- Exercise requirements
All lines from the one containing "2024-04: none -> 23" down to the one containing "2018-10-17: none -> 2700", both ends included, are to be given again exactly; omit the rest of the listing below.

*** Excerpted data

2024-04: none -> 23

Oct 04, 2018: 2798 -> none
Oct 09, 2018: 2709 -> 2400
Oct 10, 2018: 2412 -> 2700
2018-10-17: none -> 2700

******
*** Excerpted data

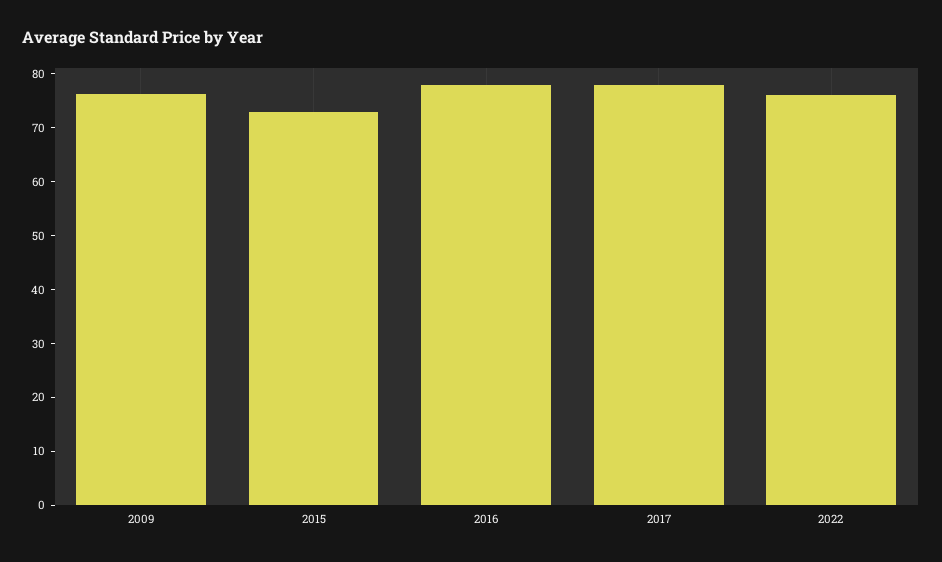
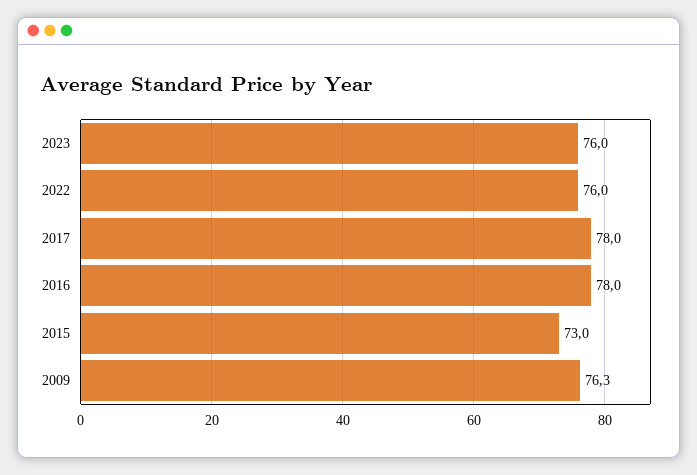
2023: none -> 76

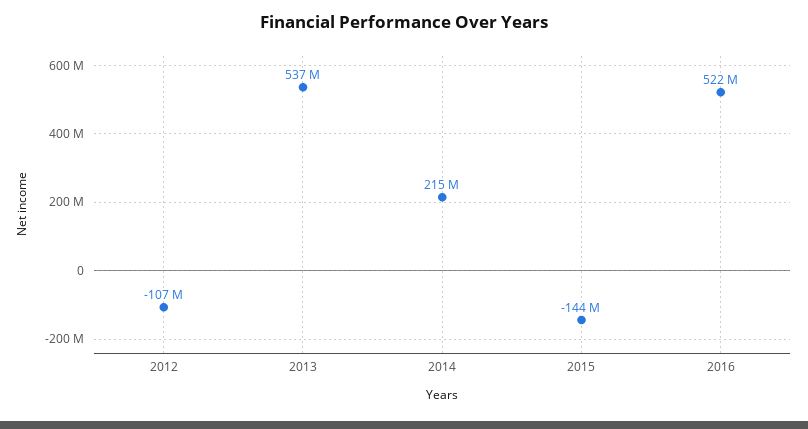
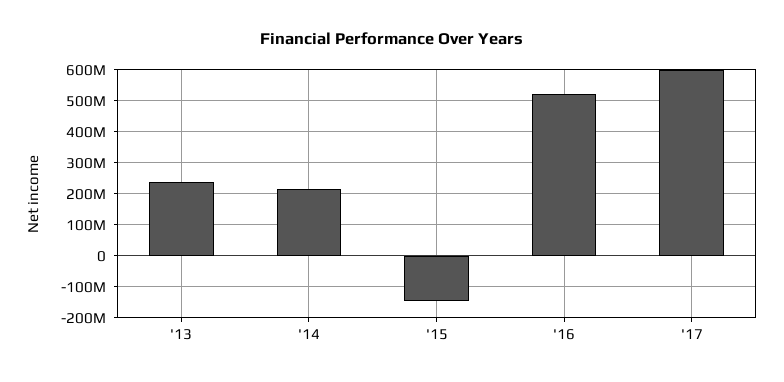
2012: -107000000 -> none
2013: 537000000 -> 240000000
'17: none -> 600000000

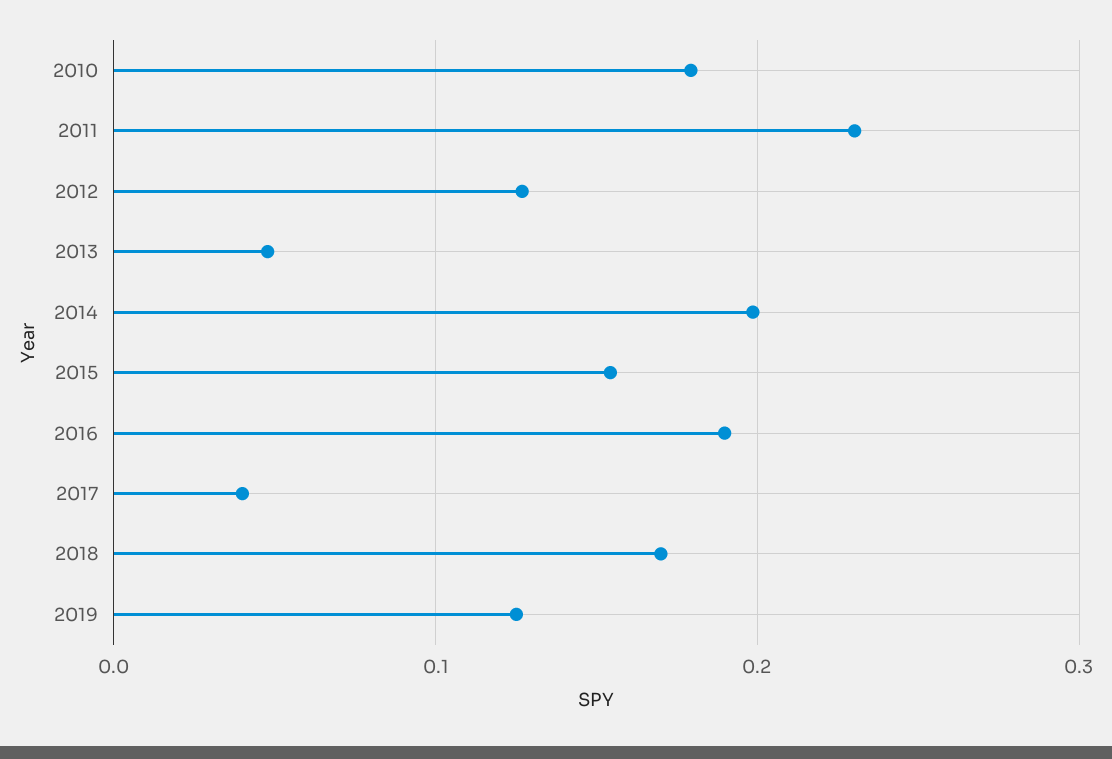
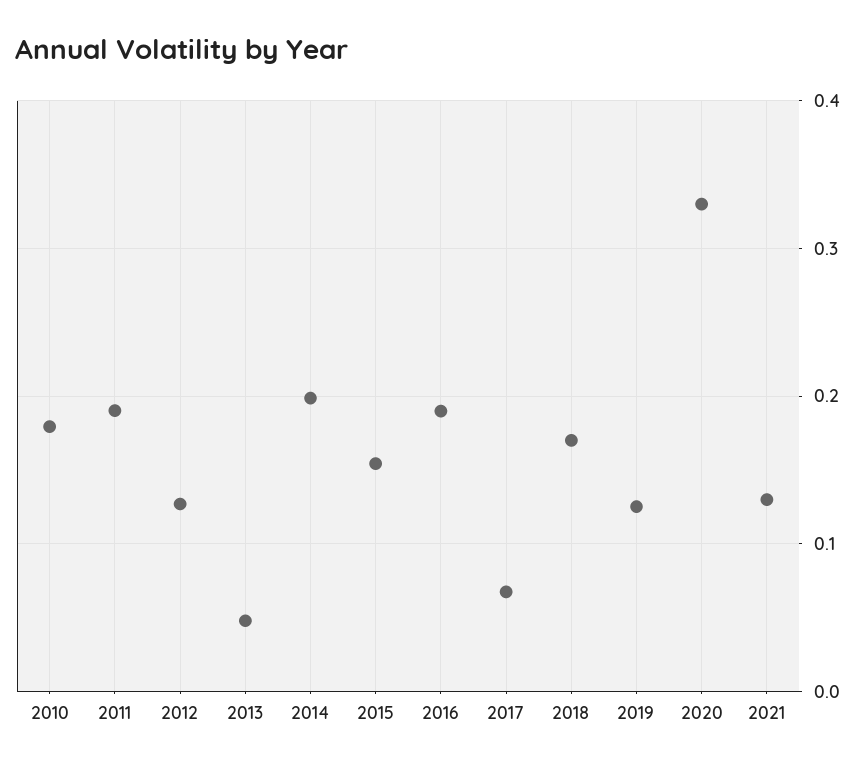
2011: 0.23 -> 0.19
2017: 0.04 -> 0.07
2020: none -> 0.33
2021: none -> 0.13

******

- Completed task
2024-04: none -> 23

Oct 04, 2018: 2798 -> none
Oct 09, 2018: 2709 -> 2400
Oct 10, 2018: 2412 -> 2700
2018-10-17: none -> 2700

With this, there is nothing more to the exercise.